Task statement:
The entries follow. Copy every line in which "absolute" appears.

Given information:

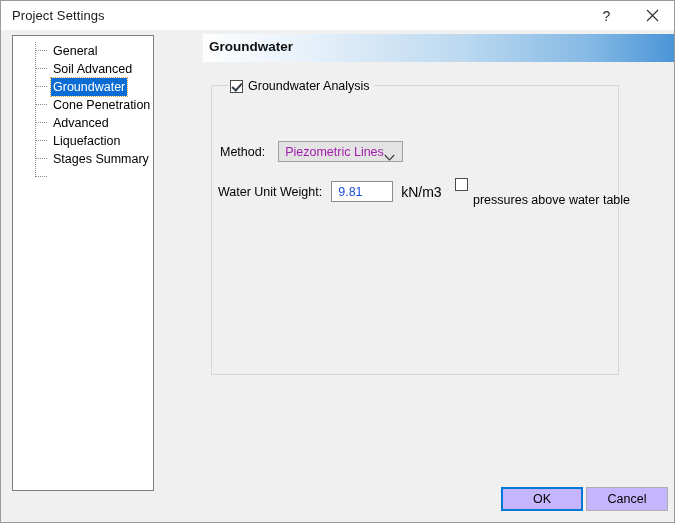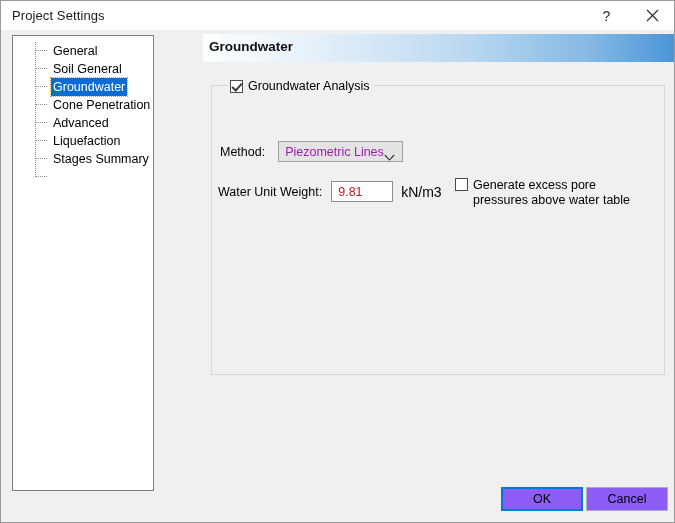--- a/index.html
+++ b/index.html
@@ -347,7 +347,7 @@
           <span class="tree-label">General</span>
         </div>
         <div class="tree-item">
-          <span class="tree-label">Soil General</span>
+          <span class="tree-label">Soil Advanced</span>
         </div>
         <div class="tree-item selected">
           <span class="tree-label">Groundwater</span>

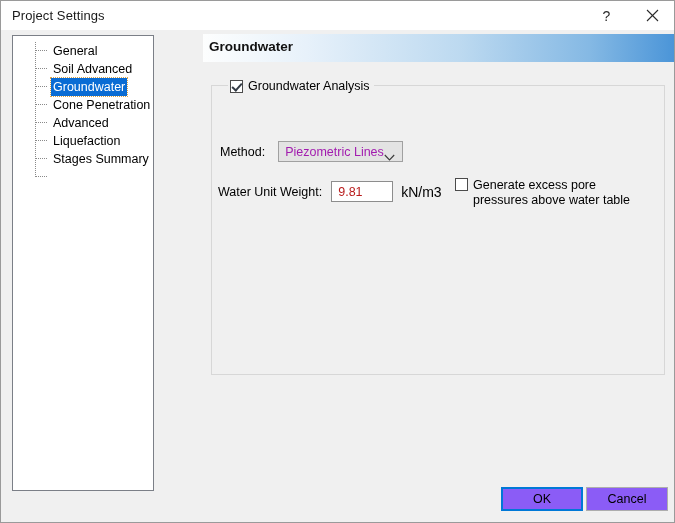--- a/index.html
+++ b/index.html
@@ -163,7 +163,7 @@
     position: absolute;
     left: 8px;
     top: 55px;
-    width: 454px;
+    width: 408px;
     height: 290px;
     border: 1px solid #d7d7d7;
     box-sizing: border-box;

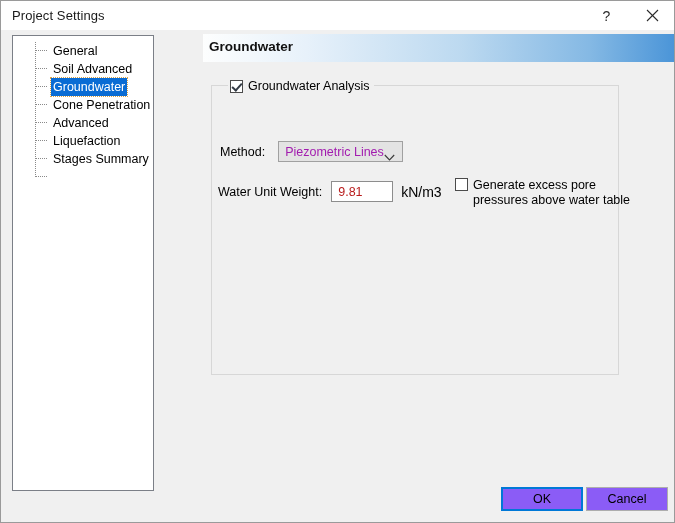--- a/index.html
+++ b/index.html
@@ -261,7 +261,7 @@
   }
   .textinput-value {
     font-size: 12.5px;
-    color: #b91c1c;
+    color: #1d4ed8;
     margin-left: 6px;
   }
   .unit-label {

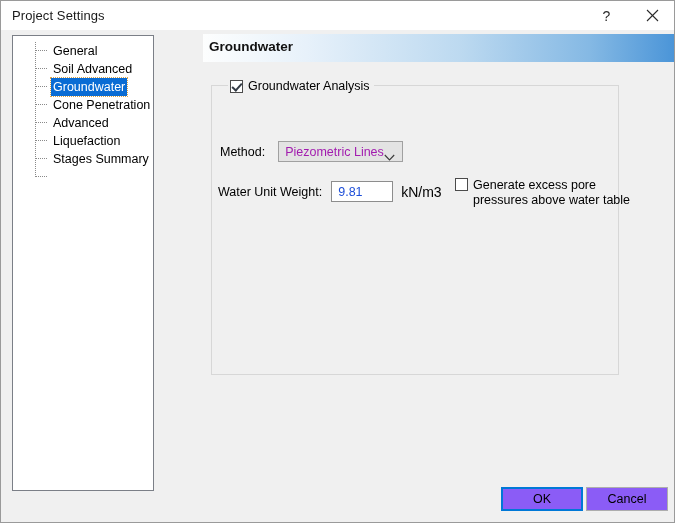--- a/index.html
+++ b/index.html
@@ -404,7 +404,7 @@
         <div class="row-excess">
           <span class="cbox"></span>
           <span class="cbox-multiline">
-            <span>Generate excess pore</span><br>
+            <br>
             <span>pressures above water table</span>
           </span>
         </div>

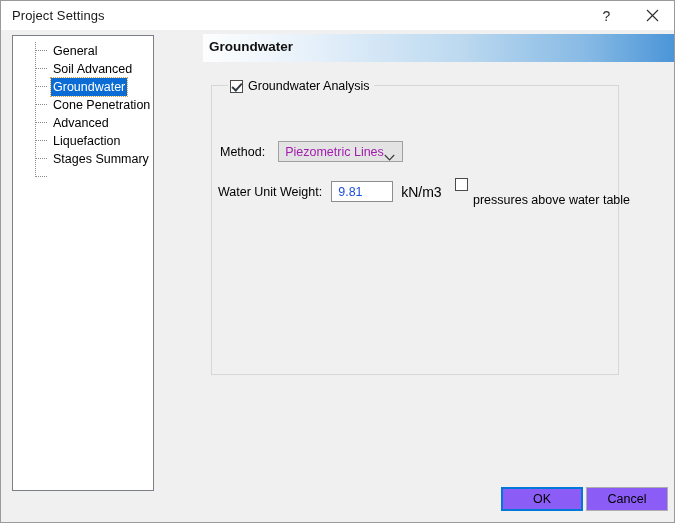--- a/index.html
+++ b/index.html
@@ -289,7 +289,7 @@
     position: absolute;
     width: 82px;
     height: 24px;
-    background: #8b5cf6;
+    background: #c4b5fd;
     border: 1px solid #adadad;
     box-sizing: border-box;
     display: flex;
* * *
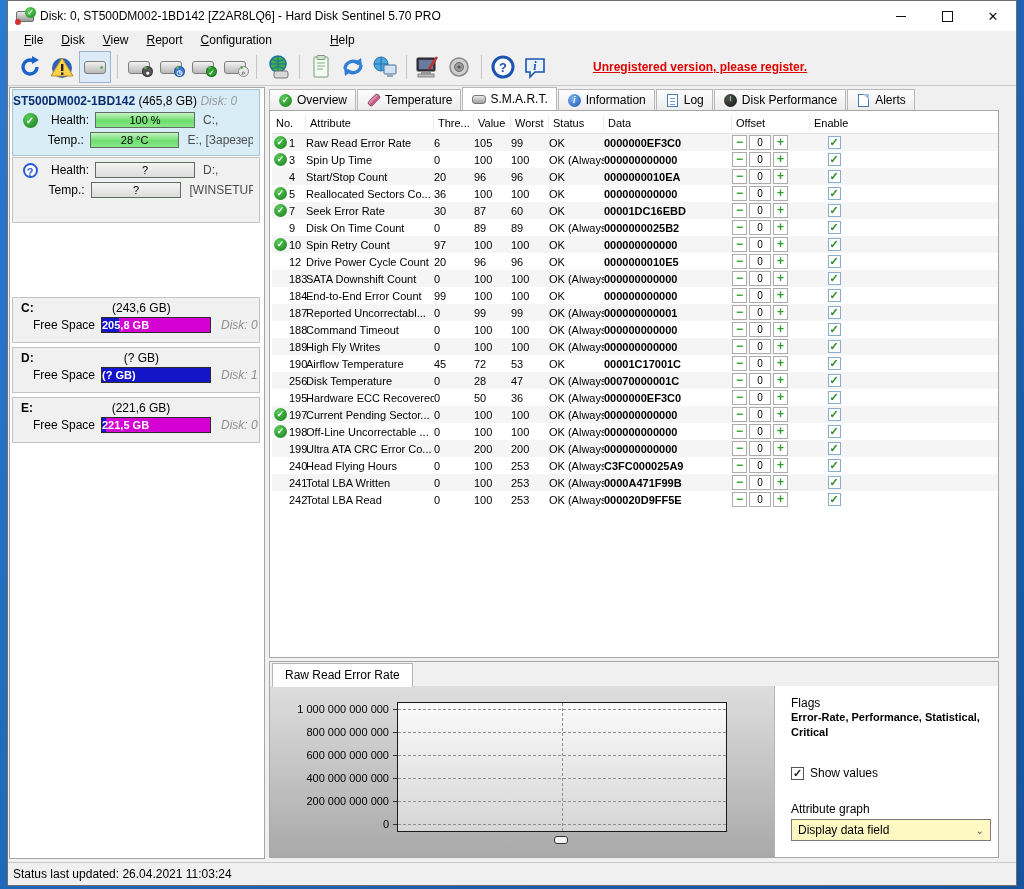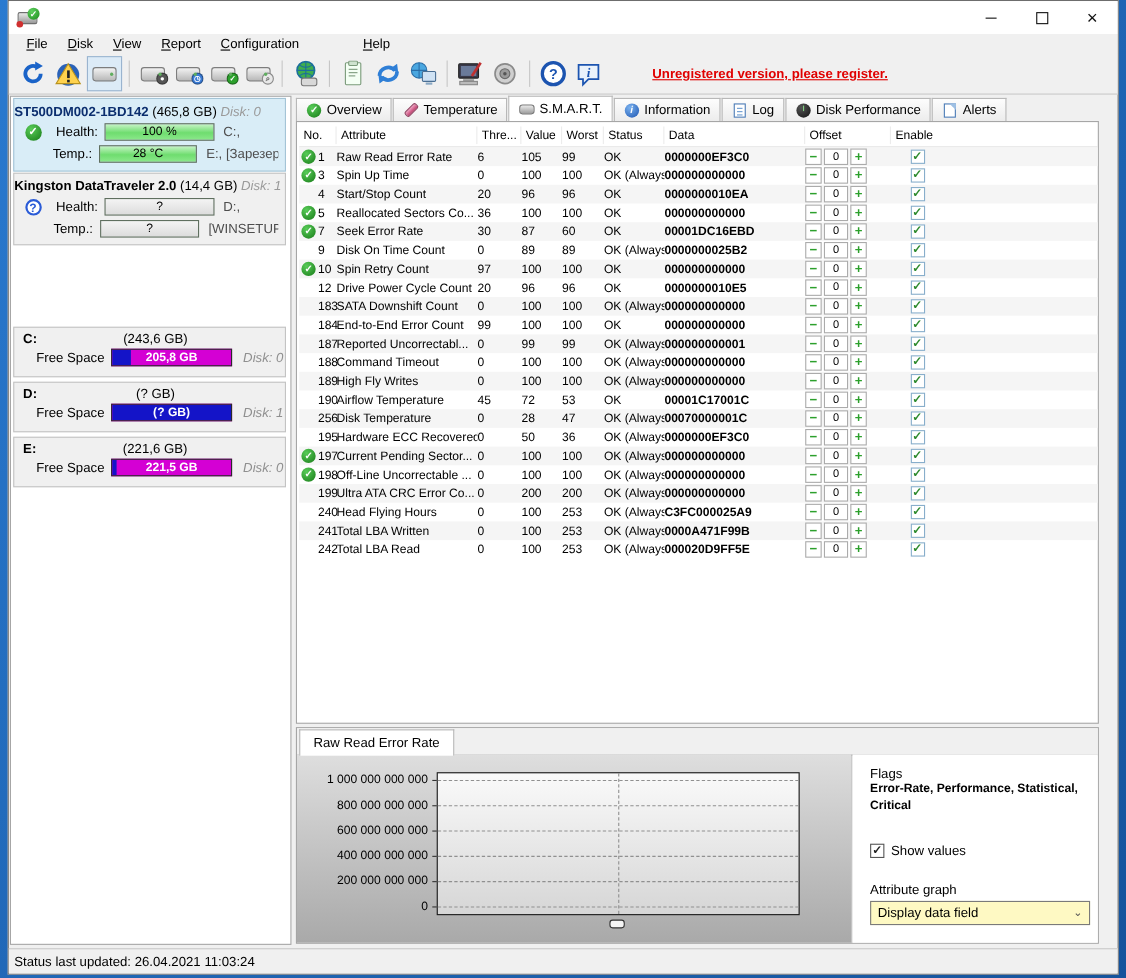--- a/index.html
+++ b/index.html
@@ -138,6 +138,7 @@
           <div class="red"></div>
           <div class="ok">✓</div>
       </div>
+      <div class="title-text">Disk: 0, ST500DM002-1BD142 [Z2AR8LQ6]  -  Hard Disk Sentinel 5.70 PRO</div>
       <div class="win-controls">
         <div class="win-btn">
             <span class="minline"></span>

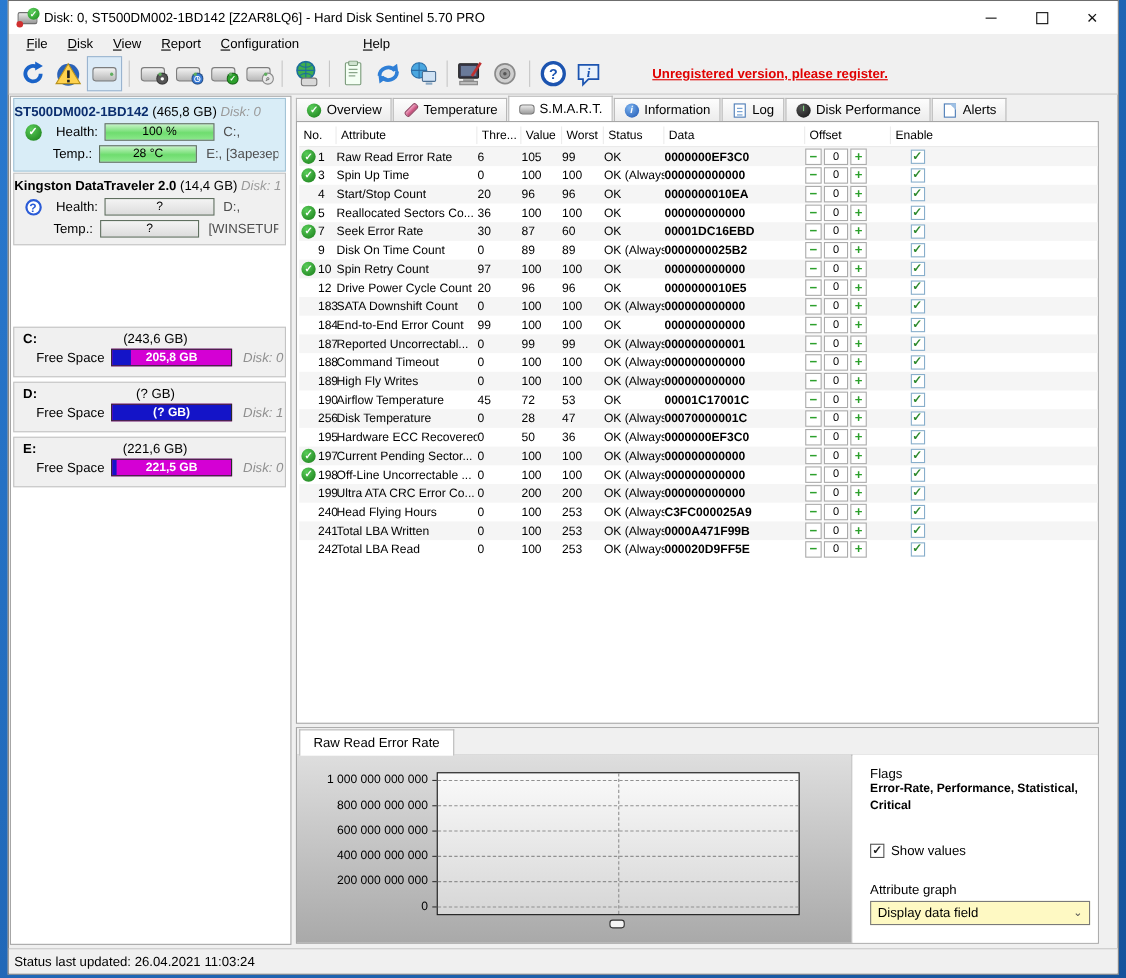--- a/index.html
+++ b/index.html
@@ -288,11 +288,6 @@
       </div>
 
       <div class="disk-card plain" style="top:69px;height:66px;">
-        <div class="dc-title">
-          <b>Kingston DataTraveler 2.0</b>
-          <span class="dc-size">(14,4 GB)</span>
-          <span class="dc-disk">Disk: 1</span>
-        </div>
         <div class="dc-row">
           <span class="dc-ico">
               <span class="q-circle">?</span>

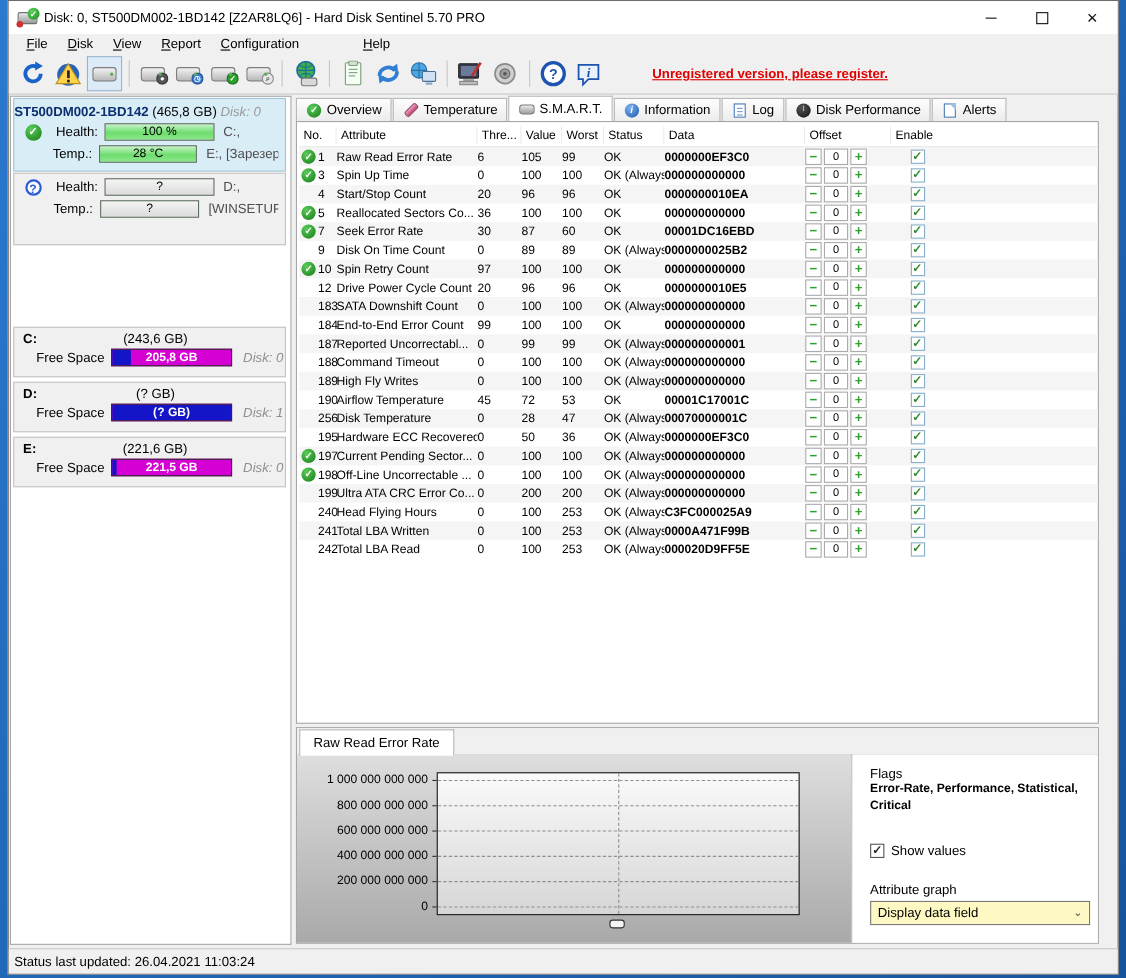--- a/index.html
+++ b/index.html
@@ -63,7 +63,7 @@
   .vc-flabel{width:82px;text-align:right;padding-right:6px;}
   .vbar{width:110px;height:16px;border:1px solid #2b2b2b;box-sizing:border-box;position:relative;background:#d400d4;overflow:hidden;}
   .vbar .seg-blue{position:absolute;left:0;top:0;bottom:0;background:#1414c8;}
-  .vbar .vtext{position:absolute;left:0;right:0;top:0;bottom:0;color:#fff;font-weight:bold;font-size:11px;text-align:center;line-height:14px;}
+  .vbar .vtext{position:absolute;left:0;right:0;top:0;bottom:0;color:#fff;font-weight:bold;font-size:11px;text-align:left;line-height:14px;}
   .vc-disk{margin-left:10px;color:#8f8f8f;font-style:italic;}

Output for this exercise:
     position: absolute;
     position: absolute;
   .vbar .seg-blue{position:absolute;left:0;top:0;bottom:0;background:#1414c8;}
-  .vbar .vtext{position:absolute;left:0;right:0;top:0;bottom:0;color:#fff;font-weight:bold;font-size:11px;text-align:center;line-height:14px;}
+  .vbar .vtext{position:absolute;left:0;right:0;top:0;bottom:0;color:#fff;font-weight:bold;font-size:11px;text-align:left;line-height:14px;}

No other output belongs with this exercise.